We have seen that prices increased strongly in January vs December producing year over year numbers that are now concerning in the Pet Industry as well as the overall market. Let’s look at February.

As you can see, a bad situation in January, got even worse in February. Prices vs February 2021 were up 7.9% overall with the Grocery increase being the largest since 1981. Again 6 of 9 categories had price increases over 1% from last month, and the increases were generally larger than the January over December increases.
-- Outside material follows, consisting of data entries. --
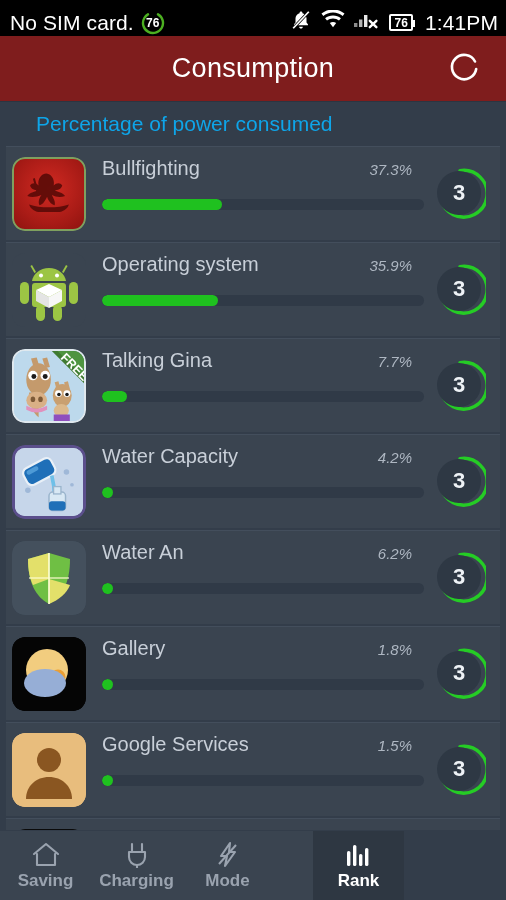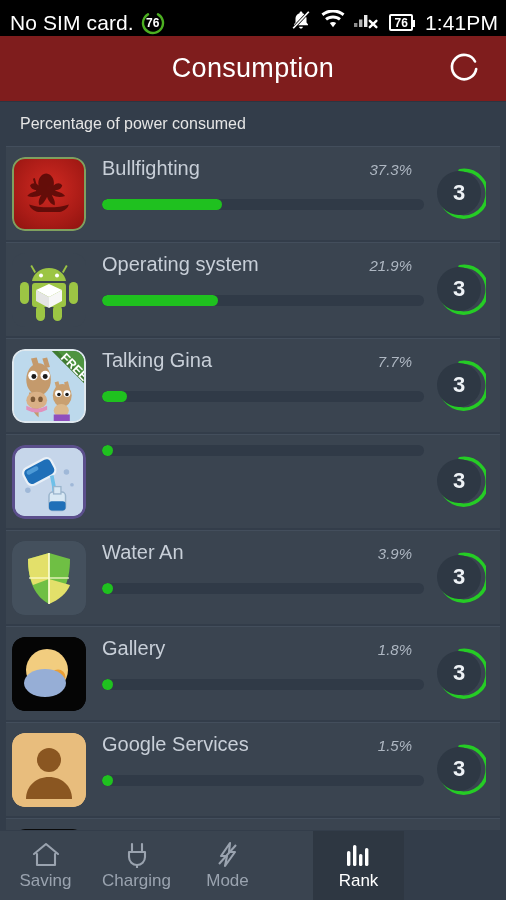--- a/index.html
+++ b/index.html
@@ -43,22 +43,22 @@
     border-bottom:1px solid #2c3541;
   }
   .titlebar .title{ color:#fff; font-size:27px; letter-spacing:.3px; }
   .refresh-btn{
     position:absolute; right:18px; top:50%; transform:translateY(-50%);
     width:48px; height:48px; display:flex; align-items:center; justify-content:center;
   }
 
   
   .section-head{
-    height:44px; display:flex; align-items:center; padding-left:20px;
-    color:#e5e5e5; font-size:16px; background:#333d4a;
+    height:44px; display:flex; align-items:center; padding-left:36px;
+    color:#0ea5e9; font-size:21px; background:#333d4a;
   }
 
   
   .list{ background:#333d4a; height:684px; overflow:hidden; position:relative; }
   .row{
     height:94px; background:#3a4450; margin:0 6px 2px 6px;
     display:flex; align-items:center; position:relative;
     border-top:1px solid #434e5c;
   }
   .row .ico{
@@ -84,21 +84,21 @@
     position:absolute; left:3px; top:3px; width:44px; height:44px;
     border-radius:50%; background:#2e3844;
     display:flex; align-items:center; justify-content:center;
     color:#eef2f6; font-size:22px; font-weight:bold;
   }
   .badge svg{ position:absolute; left:0; top:0; }
 
   
   .navbar{
     position:absolute; left:0; bottom:0; width:404px; height:69px;
-    background:#3a4450; display:flex;
+    background:#3a4450; display:flex;font-weight:bold;
   }
   .navitem{
     flex:1; display:flex; flex-direction:column; align-items:center;
     justify-content:center; gap:3px; color:#9aa3af; font-size:17px;
   }
   .navitem.active{ background:#2e3742; color:#ffffff;margin-left:40px; }
   .navitem .nlabel{ line-height:20px; }
   .navicon{ height:28px; display:flex; align-items:flex-end; }
 
   
@@ -233,21 +233,21 @@
               <polygon points="37,31 50,37 37,44 24,37" fill="#ffffff"></polygon>
               <polygon points="24,37 37,44 37,55 24,48" fill="#e4e4e4"></polygon>
               <polygon points="50,37 37,44 37,55 50,48" fill="#f7f7f7"></polygon>
             </g>
           </svg>
         </div>
       </div>
       <div class="mid">
         <div class="namerow">
           <span class="appname">Operating system</span>
-          <span class="pct">21.9%</span>
+          <span class="pct">35.9%</span>
         </div>
         <div class="bar-track">
           <div class="bar-fill" style="width: 35.9%;"></div>
         </div>
       </div>
       <div class="badge">
         <svg width="52" height="52" viewBox="0 0 52 52">
           <path d="M26 2.6 A23.4 23.4 0 1 1 13 9.3" fill="none" stroke="#25cc25" stroke-width="3.4" stroke-linecap="round"></path>
         </svg>
         <div class="circle">3</div>
@@ -321,20 +321,24 @@
               <rect x="14" y="17" width="14" height="5" rx="2.5" fill="#4e9ad6"></rect>
             </g>
             <path d="M40 30 q3 12 3 22" stroke="#6fc0e8" stroke-width="4" fill="none"></path>
             <rect x="37" y="48" width="18" height="20" rx="4" fill="#d8e8f4" stroke="#9ab4cc" stroke-width="1.6"></rect>
             <rect x="37" y="58" width="18" height="10" rx="3" fill="#1f6fb8"></rect>
             <rect x="42" y="42" width="8" height="8" fill="#d8e8f4" stroke="#9ab4cc" stroke-width="1.4"></rect>
           </svg>
         </div>
       </div>
       <div class="mid">
+        <div class="namerow">
+          <span class="appname">Water Capacity</span>
+          <span class="pct">4.2%</span>
+        </div>
         <div class="bar-track">
           <div class="bar-fill" style="width: 3.5%;"></div>
         </div>
       </div>
       <div class="badge">
         <svg width="52" height="52" viewBox="0 0 52 52">
           <path d="M26 2.6 A23.4 23.4 0 1 1 13 9.3" fill="none" stroke="#25cc25" stroke-width="3.4" stroke-linecap="round"></path>
         </svg>
         <div class="circle">3</div>
       </div>
@@ -349,21 +353,21 @@
             <path d="M37 12 L16 18 C16 30 18 38 21 44 L37 38z" fill="#e3e06a"></path>
             <path d="M37 38 L58 44 C55 52 47 59 37 63z" fill="#e3e06a"></path>
             <path d="M36 12h2v51h-2z" fill="#fdfbd0" opacity=".85"></path>
             <path d="M17 36h40v2H17z" fill="#fdfbd0" opacity=".6"></path>
           </svg>
         </div>
       </div>
       <div class="mid">
         <div class="namerow">
           <span class="appname">Water An</span>
-          <span class="pct">3.9%</span>
+          <span class="pct">6.2%</span>
         </div>
         <div class="bar-track">
           <div class="bar-fill" style="width: 3.5%;"></div>
         </div>
       </div>
       <div class="badge">
         <svg width="52" height="52" viewBox="0 0 52 52">
           <path d="M26 2.6 A23.4 23.4 0 1 1 13 9.3" fill="none" stroke="#25cc25" stroke-width="3.4" stroke-linecap="round"></path>
         </svg>
         <div class="circle">3</div>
  • U.S. CPI – Prices are up 0.9% since January. The targeted inflation rate is less than 2%. In February, prices were up 7.9%, basically 4 times higher than the “targeted” rate.
  • Pet Food – Prices are up 1.1% vs January and 3.7% vs February 2021. Granted, they are being measured against a deflationary year, but that increase is more than double the pre-pandemic increase from 2018 to 2019.
  • Food at Home – As we said earlier, the year over year increase in February is the largest since 10.7% in 1981 but only 40% of the 22.3% increase in 1974. Things are bad but could get a lot worse. The inflation for this category since 2019 has now increased 10% more than the national CPI.
  • Pets & Supplies – Prices were up 2.3% from their record in January, setting a new record. February prices are being compared to deflated prices in 2021 but the increase is still high, only trailing Food at Home and the national CPI.
  • Veterinary Services – February 2020 was still pre-pandemic. You can see that inflation then was at more normal levels, about twice the national CPI. It then increased to a new higher level and stayed there. However, in February it fell to 2nd place in the overall increase since 2019 as it now trails Haircuts and Other Personal services.
  • Medical Services – Prices sharply increased in pre-pandemic February 2020 but then inflation slowed and has returned to a more normal rate in 2020. Prices were up 0.4% from January, the smallest increase for any category.
  • Pet Services – While inflation slowed during the pandemic and early recovery, it is spiking now – Up 1.3% from January and 6.5% from 2021, the biggest increase in history and almost triple the rate of the previous 2 years.
  • Haircuts & Other Personal Services – This category is obviously important to consumers and they will pay the price.
  • Total Pet – The inflation rate is getting larger and is now 5 times the rate of last year. Only Food is keeping it down as it gets closer to the national CPI rate of increase. Inflation has caused problems in the past by reducing the frequency of purchase in Supplies, Services and Veterinary. Super Premium Food is generally immune as consumers are used to paying big bucks and it is needed every day. We’ll see if consumers are still willing to pay the higher prices for more discretionary products and services at the same frequency as they did in the past.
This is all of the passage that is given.